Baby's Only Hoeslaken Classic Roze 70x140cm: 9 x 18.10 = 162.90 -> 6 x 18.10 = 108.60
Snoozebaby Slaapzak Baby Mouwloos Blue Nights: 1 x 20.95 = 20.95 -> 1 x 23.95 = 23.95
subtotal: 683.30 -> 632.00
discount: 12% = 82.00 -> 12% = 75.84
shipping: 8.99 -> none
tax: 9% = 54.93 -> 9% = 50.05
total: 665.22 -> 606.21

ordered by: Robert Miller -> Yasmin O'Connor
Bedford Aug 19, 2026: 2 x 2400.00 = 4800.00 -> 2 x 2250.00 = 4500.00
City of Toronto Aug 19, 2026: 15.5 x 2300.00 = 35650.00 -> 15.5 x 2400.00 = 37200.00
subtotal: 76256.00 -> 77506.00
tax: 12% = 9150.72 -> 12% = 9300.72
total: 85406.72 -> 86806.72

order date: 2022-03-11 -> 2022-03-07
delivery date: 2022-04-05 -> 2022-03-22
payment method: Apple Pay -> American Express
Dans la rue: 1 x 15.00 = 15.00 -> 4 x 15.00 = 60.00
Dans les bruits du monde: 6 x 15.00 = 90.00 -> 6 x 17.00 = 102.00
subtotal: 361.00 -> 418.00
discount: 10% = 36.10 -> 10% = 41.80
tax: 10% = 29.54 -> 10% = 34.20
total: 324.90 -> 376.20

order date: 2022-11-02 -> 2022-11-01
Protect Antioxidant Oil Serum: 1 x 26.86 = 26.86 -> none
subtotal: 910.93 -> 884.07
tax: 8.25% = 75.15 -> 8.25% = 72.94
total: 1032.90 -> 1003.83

_ _ _

**Activity:**
The answer should consist of every line from the listing above that includes the word "none".

**Solved exercise:**
shipping: 8.99 -> none
Protect Antioxidant Oil Serum: 1 x 26.86 = 26.86 -> none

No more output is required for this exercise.